Cabría concordar que, en plazos medianos y largos, el crecimiento de la productividad laboral derivado de la introducción sistemática del progreso técnico es el principal elemento determinante tanto del crecimiento de las exportaciones

cómo del incremento de los ingresos medios en las economías nacionales que

compiten comercialmente.

Esta idea también está en el meollo de las consideraciones de Krugman cuando al analizar la incidencia del comercio en los niveles de vida de los países desarrollados observa que, la única diferencia entre “productividad” y “competitividad” radicaría en el comportamiento de los términos de intercambio. Tras calcular esa incidencia, afirma categóricamente que en cada caso la tasa de crecimiento de los niveles de vida es esencialmente igual a la tasa de crecimiento de la productividad interna, no de la productividad en relación con los competidores sino simplemente de la productividad interna. Aun cuando el comercio mundial es ahora mayor que nunca, los niveles de vida nacionales están determinados en gran medida más bien por factores internos que por la competencia en los mercados mundiales (Krugman, 1994, p. 34; Krugman y Lawrence, 1993).

La argumentación de Krugman acentúa dos aspectos importantes. Se refiere al

comercio internacional sin incluir los mercados de factores, y a las condiciones particulares de las economías desarrolladas (con niveles de apertura al comercio internacional

relativamente bajos y términos de intercambio bastante favorables por el alto componente de manufacturas exportadas).

El tema del deterioro de los términos de intercambio es bastante más importante para las economías en desarrollo especialmente si son pequeñas, exportadoras de productos primarios, y muy abiertas al comercio mundial. Aun así cabría coincidir con Krugman (y con Fajnzylber) quienes opinan que a mediano y largo plazo el factor determinante es el ritmo de incremento de la productividad, derivado de la introducción de progreso técnico.

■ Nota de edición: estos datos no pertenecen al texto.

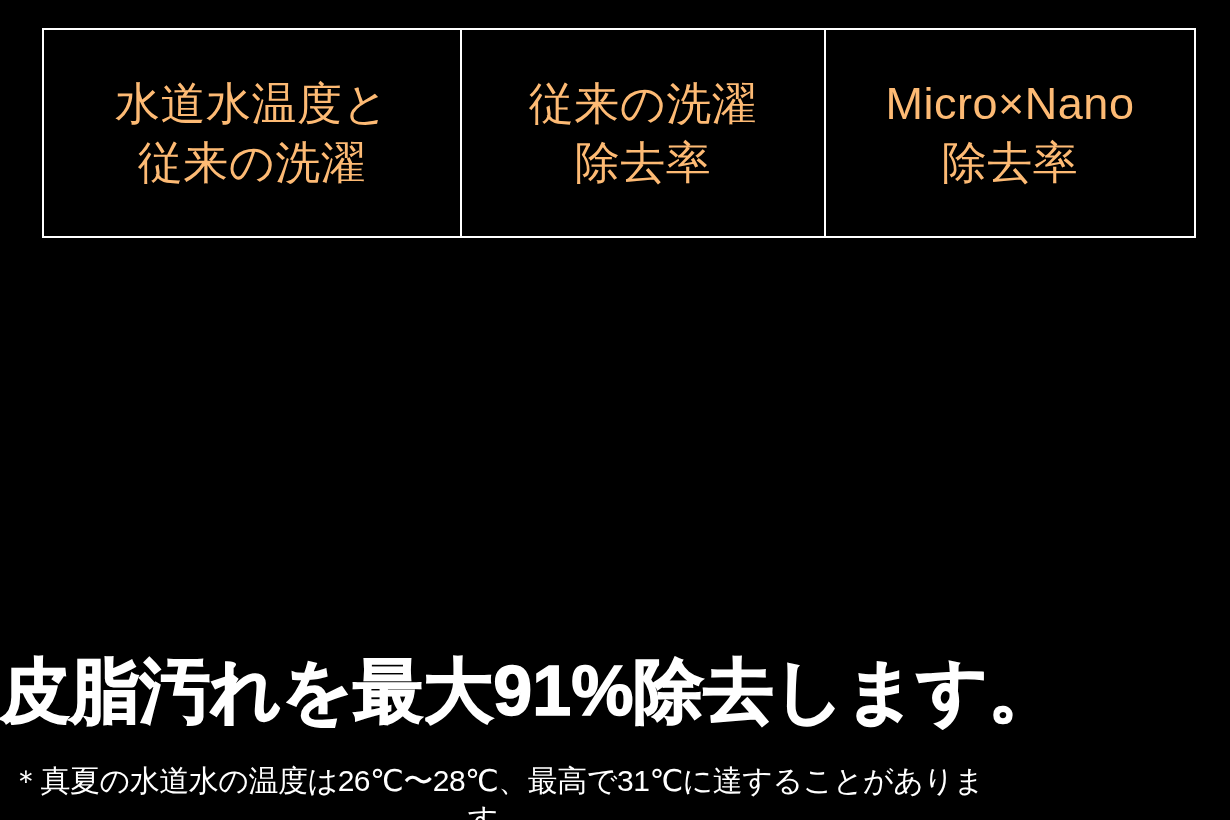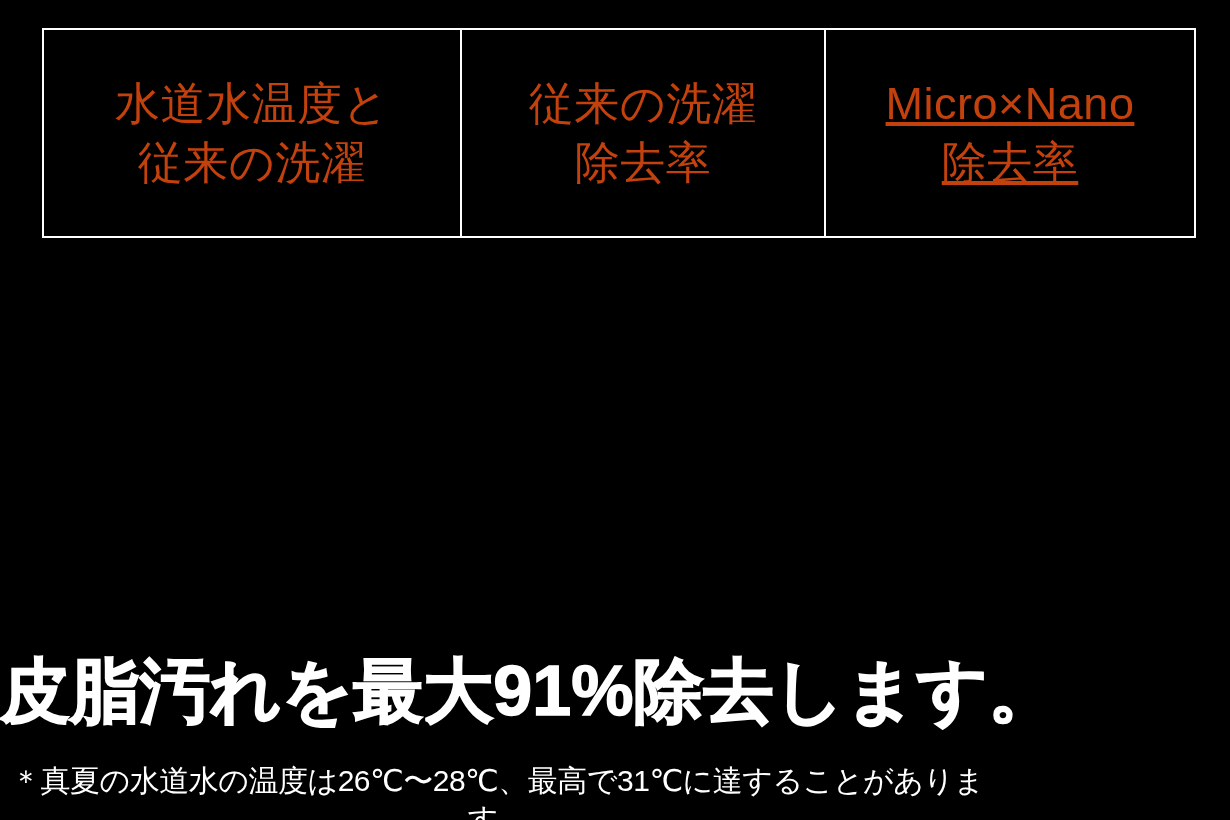"水道水温度と" .comparison-table td, .comparison-table th { color: #c2410c -> #fdba74 }
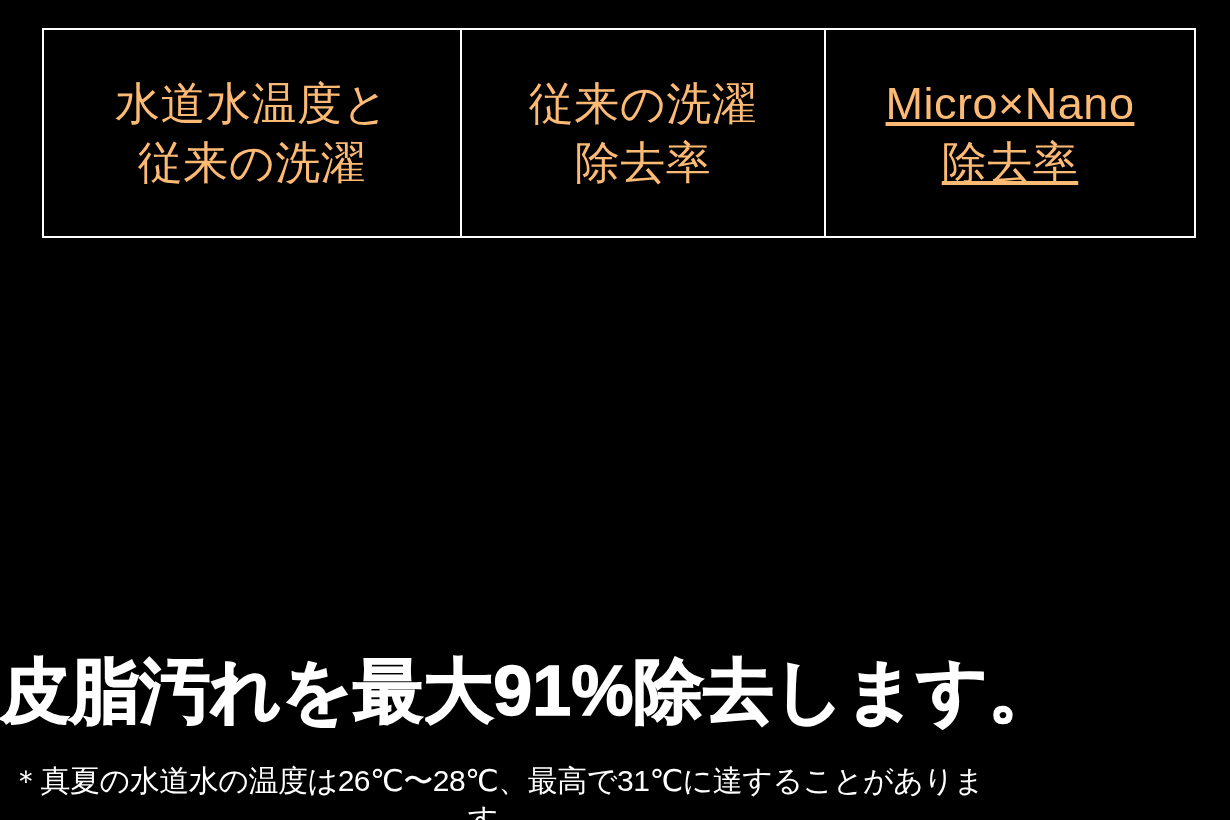"Micro×Nano" .col-micro { text-decoration: underline -> none }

El principal factor para que se generaran grandes diferencias en cuanto a los salarios reales y a los niveles generales de vida entre los países desarrollados y en desarrollo fue, cabe reiterarlo, la mayor productividad laboral (y total) para la elaboración de una misma línea de productos, con base en la utilización de una tecnología más avanzada no disponible para los demás. En términos más simples si una empresa estadounidense puede pagar salarios 10 veces más altos que una empresa mexicana del mismo rubro es porque su productividad laboral resulta también, por lo menos, 10 veces mayor. Mientras las naciones desarrolladas puedan conservar la exclusividad en relación con ese nivel tecnológico superior, podrán mantenerse las diferencias de productividades y de salarios que han imperado hasta hoy.

Las dudas y dificultades que plantea a los estadounidenses el Área de Libre Comercio de las Américas (ALCA), surgen del desplazamiento del capital transnacional y de la tecnología hacia otros países buscando aprovechar costos laborales más reducidos. En relación con estas aprehensiones y debates respecto de la pérdida de oportunidades de empleo (especialmente no calificado) no sólo interesa la liberalización comercial sino, principalmente, la movilidad del capital.